WHAT YOU NEED TO DO: An exact copy of every record is needed, with the pictures left out.

SUPPLIED MATERIAL:
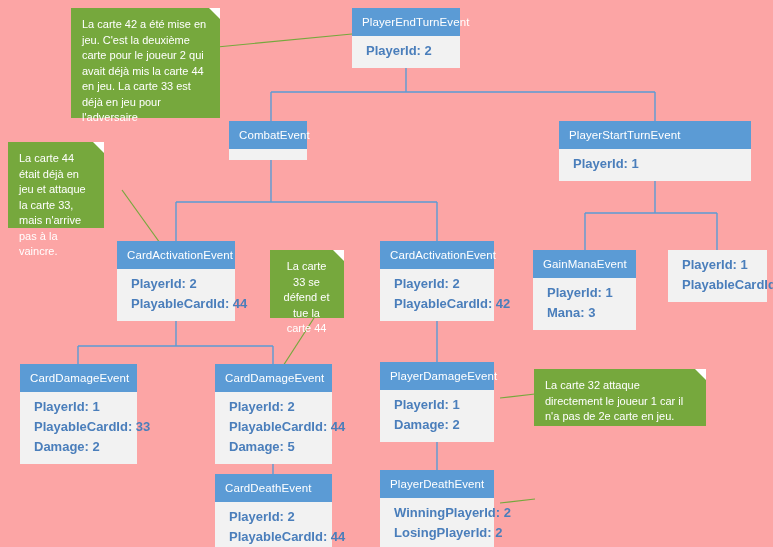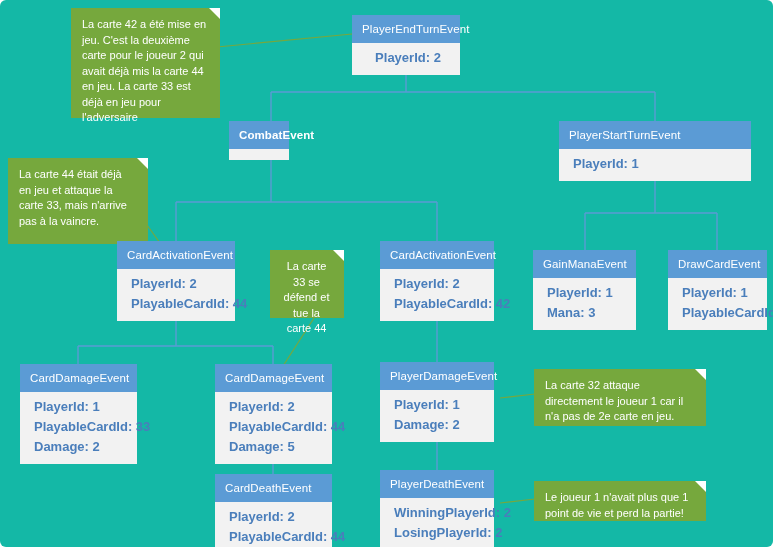--- a/index.html
+++ b/index.html
@@ -11,10 +11,9 @@
     position: relative;
     width: 773px;
     height: 547px;
-    background: #14b8a6;
+    background: #fca5a5;
     font-family: "Liberation Sans", sans-serif;
     overflow: hidden;
-    border-radius: 6px;
   }
   #links {
     position: absolute;

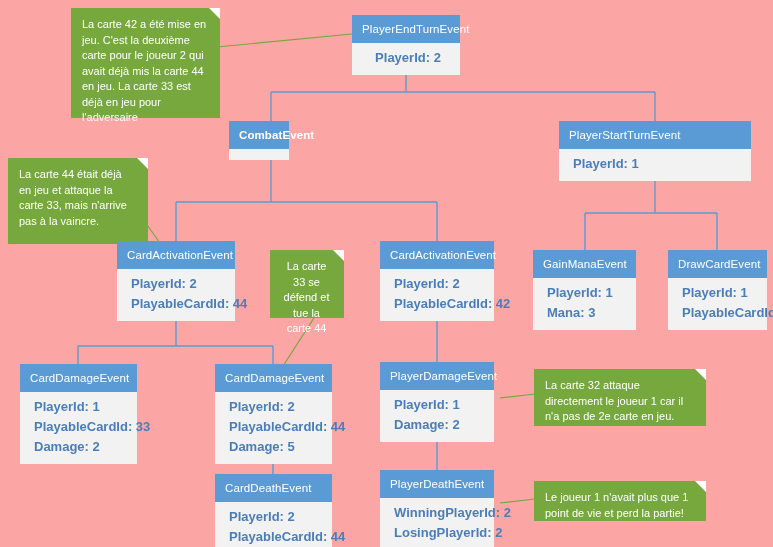--- a/index.html
+++ b/index.html
@@ -146,7 +146,7 @@
     <span>Le joueur 1 n'avait plus que 1 point de vie et perd la partie!</span>
   </div>
 
-  <div class="node" style="left:352px; top:15px; width:108px;text-align:center;">
+  <div class="node" style="left:352px; top:8px; width:108px;">
     <div class="node-title">PlayerEndTurnEvent</div>
     <div class="node-body">
       <div class="field">PlayerId: 2</div>

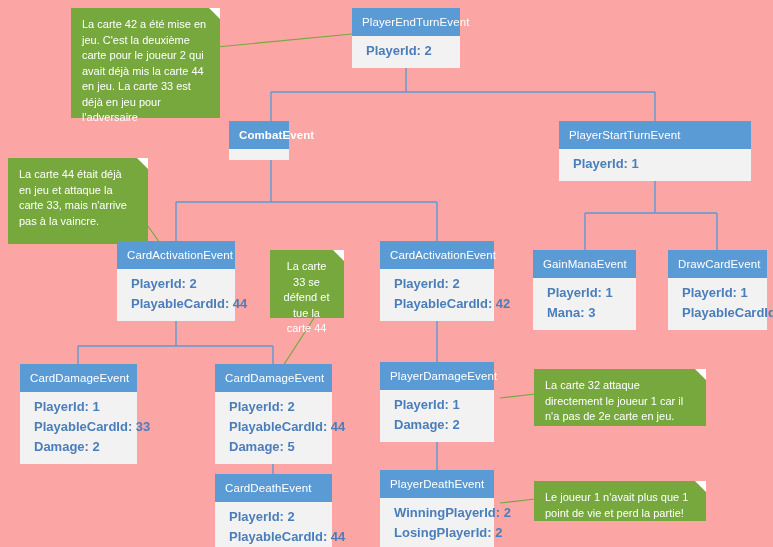--- a/index.html
+++ b/index.html
@@ -153,7 +153,7 @@
     </div>
   </div>
 
-  <div class="node" style="left:229px; top:121px; width:60px;font-weight:bold;">
+  <div class="node" style="left:229px; top:121px; width:78px;">
     <div class="node-title">CombatEvent</div>
     <div class="node-body empty"></div>
   </div>

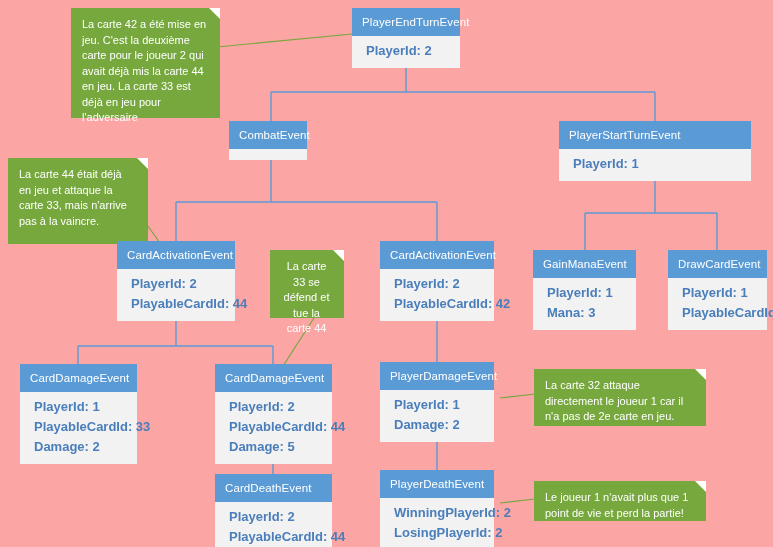--- a/index.html
+++ b/index.html
@@ -126,7 +126,7 @@
     <span>La carte 42 a été mise en jeu. C'est la deuxième carte pour le joueur 2 qui avait déjà mis la carte 44 en jeu. La carte 33 est déjà en jeu pour l'adversaire</span>
   </div>
 
-  <div class="note" style="left:8px; top:142px; width:140px; height:86px;margin-top:16px;">
+  <div class="note" style="left:8px; top:142px; width:96px; height:86px;">
     <span class="fold"></span>
     <span>La carte 44 était déjà en jeu et attaque la carte 33, mais n'arrive pas à la vaincre.</span>
   </div>

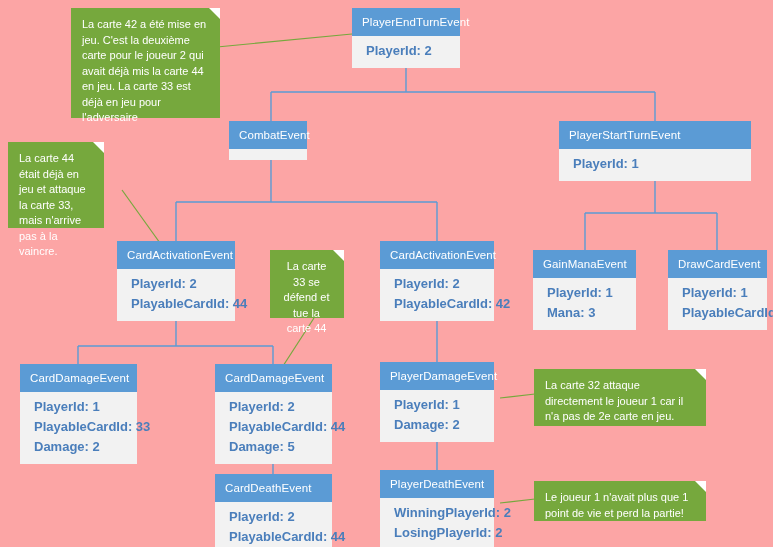--- a/index.html
+++ b/index.html
@@ -190,7 +190,6 @@
   </div>
 
   <div class="node" style="left:668px; top:250px; width:99px;">
-    <div class="node-title">DrawCardEvent</div>
     <div class="node-body">
       <div class="field">PlayerId: 1</div>
       <div class="field">PlayableCardId: 45</div>

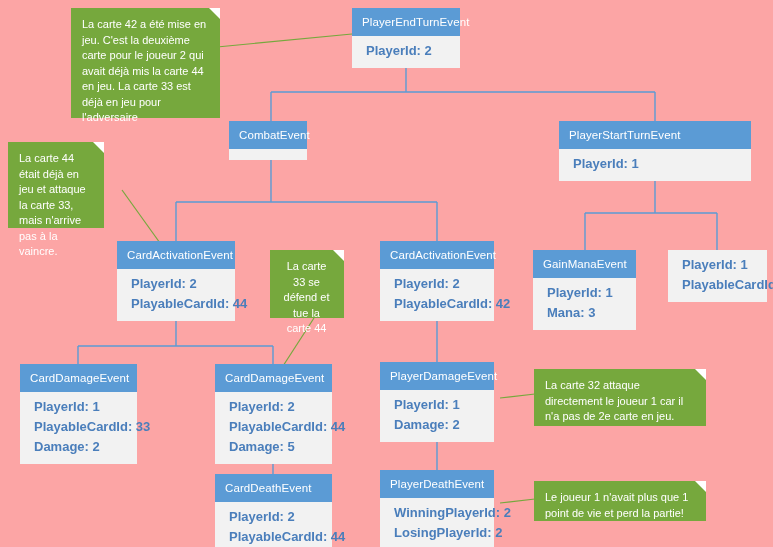--- a/index.html
+++ b/index.html
@@ -141,10 +141,6 @@
     <span>La carte 32 attaque directement le joueur 1 car il n'a pas de 2e carte en jeu.</span>
   </div>
 
-  <div class="note" style="left:534px; top:481px; width:172px; height:40px;">
-    <span class="fold"></span>
-    <span>Le joueur 1 n'avait plus que 1 point de vie et perd la partie!</span>
-  </div>
 
   <div class="node" style="left:352px; top:8px; width:108px;">
     <div class="node-title">PlayerEndTurnEvent</div>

WORKED SOLUTION:
--- a/index.html
+++ b/index.html
@@ -11,10 +11,9 @@
     position: relative;
     width: 773px;
     height: 547px;
-    background: #14b8a6;
+    background: #fca5a5;
     font-family: "Liberation Sans", sans-serif;
     overflow: hidden;
-    border-radius: 6px;
   }
   #links {
     position: absolute;

--- a/index.html
+++ b/index.html
@@ -146,7 +146,7 @@
     <span>Le joueur 1 n'avait plus que 1 point de vie et perd la partie!</span>
   </div>
 
-  <div class="node" style="left:352px; top:15px; width:108px;text-align:center;">
+  <div class="node" style="left:352px; top:8px; width:108px;">
     <div class="node-title">PlayerEndTurnEvent</div>
     <div class="node-body">
       <div class="field">PlayerId: 2</div>

--- a/index.html
+++ b/index.html
@@ -153,7 +153,7 @@
     </div>
   </div>
 
-  <div class="node" style="left:229px; top:121px; width:60px;font-weight:bold;">
+  <div class="node" style="left:229px; top:121px; width:78px;">
     <div class="node-title">CombatEvent</div>
     <div class="node-body empty"></div>
   </div>

--- a/index.html
+++ b/index.html
@@ -126,7 +126,7 @@
     <span>La carte 42 a été mise en jeu. C'est la deuxième carte pour le joueur 2 qui avait déjà mis la carte 44 en jeu. La carte 33 est déjà en jeu pour l'adversaire</span>
   </div>
 
-  <div class="note" style="left:8px; top:142px; width:140px; height:86px;margin-top:16px;">
+  <div class="note" style="left:8px; top:142px; width:96px; height:86px;">
     <span class="fold"></span>
     <span>La carte 44 était déjà en jeu et attaque la carte 33, mais n'arrive pas à la vaincre.</span>
   </div>

--- a/index.html
+++ b/index.html
@@ -190,7 +190,6 @@
   </div>
 
   <div class="node" style="left:668px; top:250px; width:99px;">
-    <div class="node-title">DrawCardEvent</div>
     <div class="node-body">
       <div class="field">PlayerId: 1</div>
       <div class="field">PlayableCardId: 45</div>

--- a/index.html
+++ b/index.html
@@ -141,10 +141,6 @@
     <span>La carte 32 attaque directement le joueur 1 car il n'a pas de 2e carte en jeu.</span>
   </div>
 
-  <div class="note" style="left:534px; top:481px; width:172px; height:40px;">
-    <span class="fold"></span>
-    <span>Le joueur 1 n'avait plus que 1 point de vie et perd la partie!</span>
-  </div>
 
   <div class="node" style="left:352px; top:8px; width:108px;">
     <div class="node-title">PlayerEndTurnEvent</div>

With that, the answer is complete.